Work to complete:
In the data below, find the line containing "font-size: 8.5px;", then set down that line and every later line up to and including the line containing "pea te muretsema.</p>", exactly.

Listed entries:
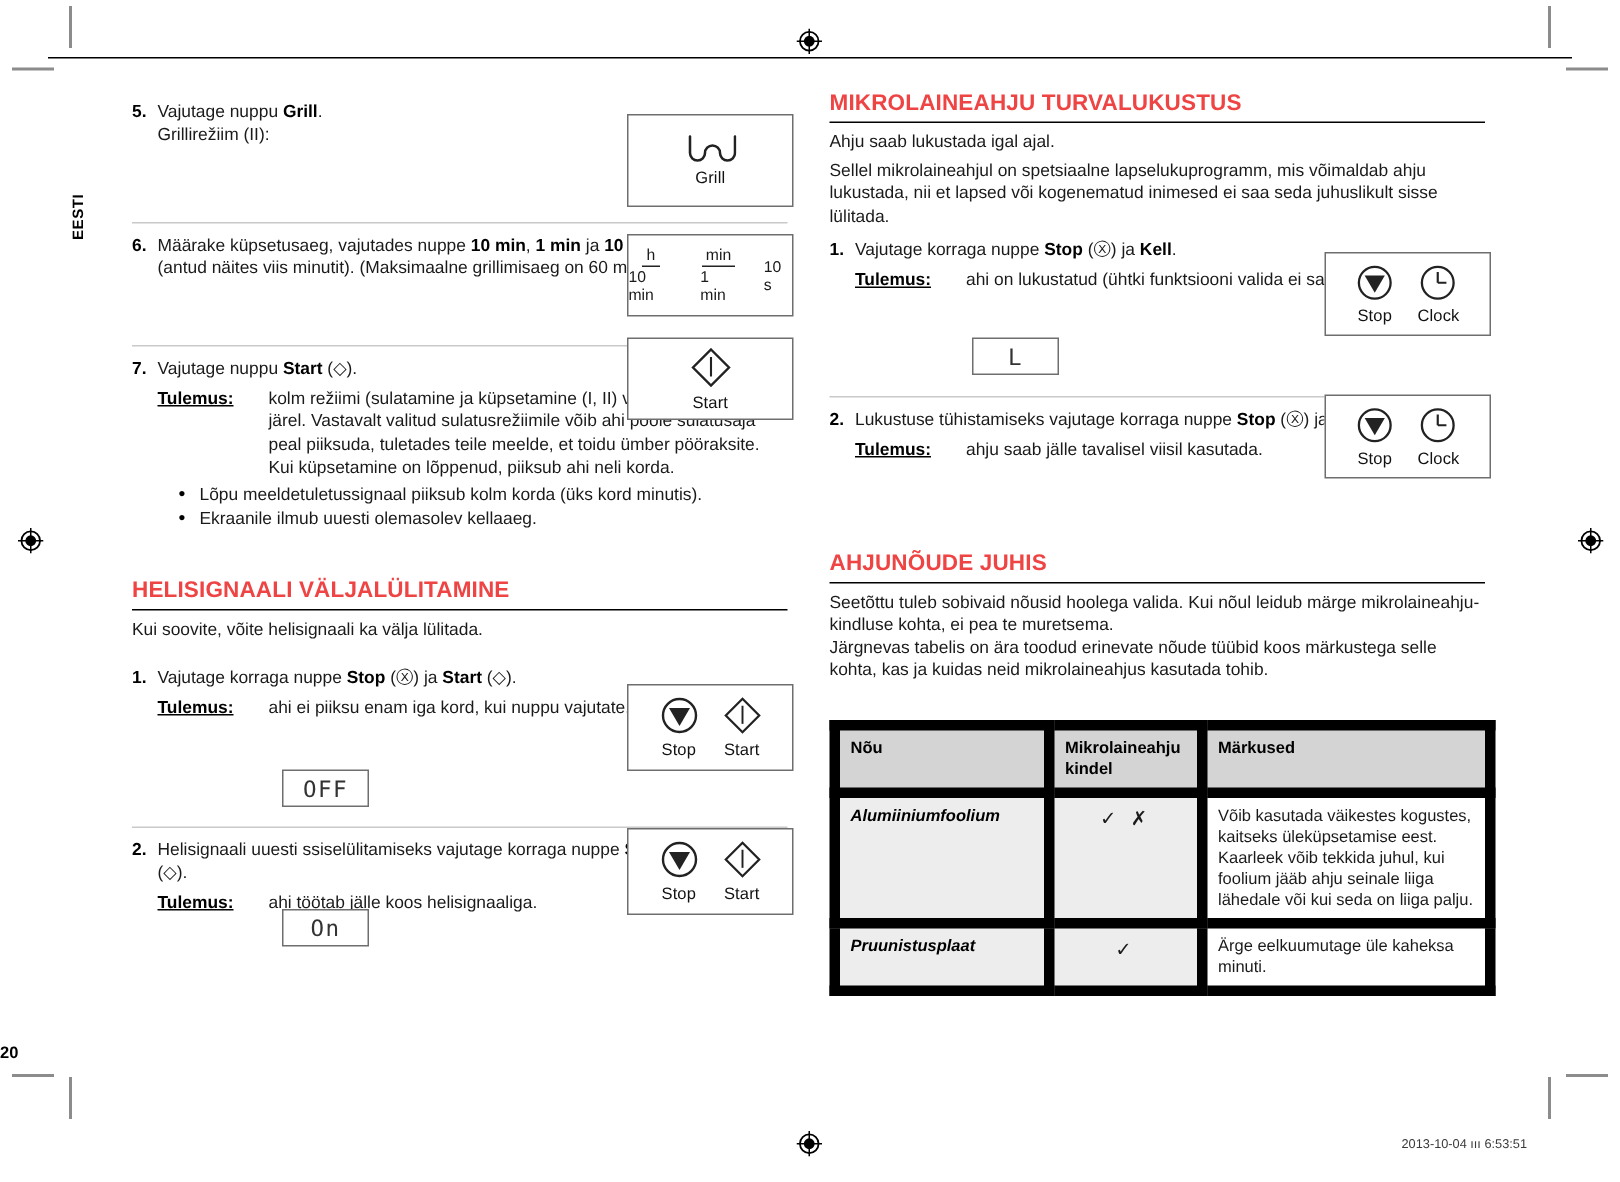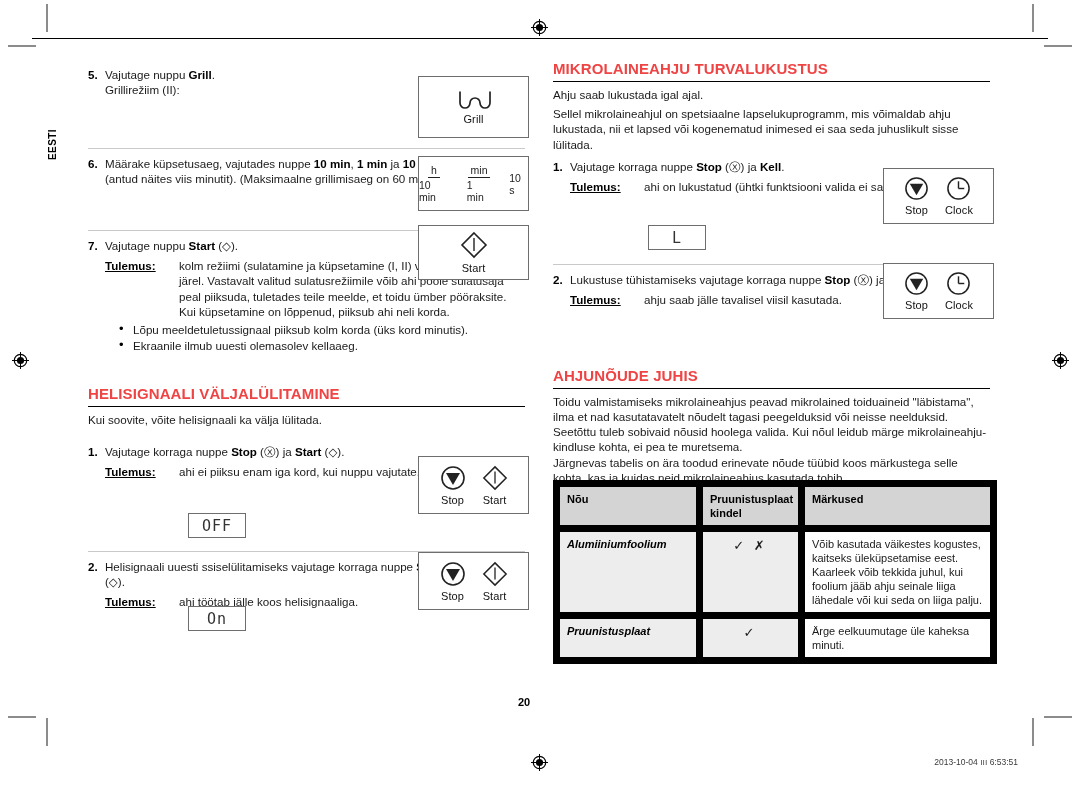--- a/index.html
+++ b/index.html
@@ -252,21 +252,20 @@
     font-size: 13px;
     padding-top: 7px;
     letter-spacing: 3px;
   }
 
   
   .folio {
     position: absolute;
     left: 0;
     width: 1048px;
-    text-align: center;
     font-size: 11px;
     font-weight: bold;
     color: #000;
   }
   .footer-left, .footer-right {
     position: absolute;
     font-size: 8.5px;
     color: #3a3a3a;
     white-space: nowrap;
   }
@@ -503,21 +502,20 @@
           <div class="result-row">
             <div class="result-label">Tulemus:</div>
             <div class="result-text">ahju saab jälle tavalisel viisil kasutada.</div>
           </div>
         </div>
       </div>
     </div>
 
     <div style="margin-top:26px;">
       <h2 class="sect">AHJUNÕUDE JUHIS</h2>
-      <p class="body">Toidu valmistamiseks mikrolaineahjus peavad mikrolained toiduaineid "läbistama", ilma et nad kasutatavatelt nõudelt tagasi peegelduksid või neisse neelduksid.</p>
       <p class="body">Seetõttu tuleb sobivaid nõusid hoolega valida. Kui nõul leidub märge mikrolaineahju-kindluse kohta, ei pea te muretsema.</p>
       <p class="body">Järgnevas tabelis on ära toodud erinevate nõude tüübid koos märkustega selle kohta, kas ja kuidas neid mikrolaineahjus kasutada tohib.</p>
     </div>
   </div>
 
   <div class="keybox" style="left:883px; top:168px; width:111px; height:56px;">
     <div class="key">
       <span class="key-glyph">
         <svg width="25" height="25" viewBox="0 0 26 26">
           <circle cx="13" cy="13" r="11" fill="none" stroke="#222" stroke-width="1.6"></circle>
@@ -564,21 +562,21 @@
 
   <table class="tbl" style="left:553px; top:480px; width:437px;">
     <colgroup>
       <col style="width:143px;">
       <col style="width:102px;">
       <col style="width:192px;">
     </colgroup>
     <thead>
       <tr>
         <th>Nõu</th>
-        <th>Pruunistusplaat kindel</th>
+        <th>Mikrolaineahju kindel</th>
         <th>Märkused</th>
       </tr>
     </thead>
     <tbody>
       <tr>
         <td class="name">Alumiiniumfoolium</td>
         <td class="mark">✓ ✗</td>
         <td class="notes">Võib kasutada väikestes kogustes, kaitseks üleküpsetamise eest. Kaarleek võib tekkida juhul, kui foolium jääb ahju seinale liiga lähedale või kui seda on liiga palju.</td>
       </tr>
       <tr>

Exercise solution:
     font-size: 8.5px;
     color: #3a3a3a;
     white-space: nowrap;
   }
@@ -503,21 +502,20 @@
           <div class="result-row">
             <div class="result-label">Tulemus:</div>
             <div class="result-text">ahju saab jälle tavalisel viisil kasutada.</div>
           </div>
         </div>
       </div>
     </div>
 
     <div style="margin-top:26px;">
       <h2 class="sect">AHJUNÕUDE JUHIS</h2>
-      <p class="body">Toidu valmistamiseks mikrolaineahjus peavad mikrolained toiduaineid "läbistama", ilma et nad kasutatavatelt nõudelt tagasi peegelduksid või neisse neelduksid.</p>
       <p class="body">Seetõttu tuleb sobivaid nõusid hoolega valida. Kui nõul leidub märge mikrolaineahju-kindluse kohta, ei pea te muretsema.</p>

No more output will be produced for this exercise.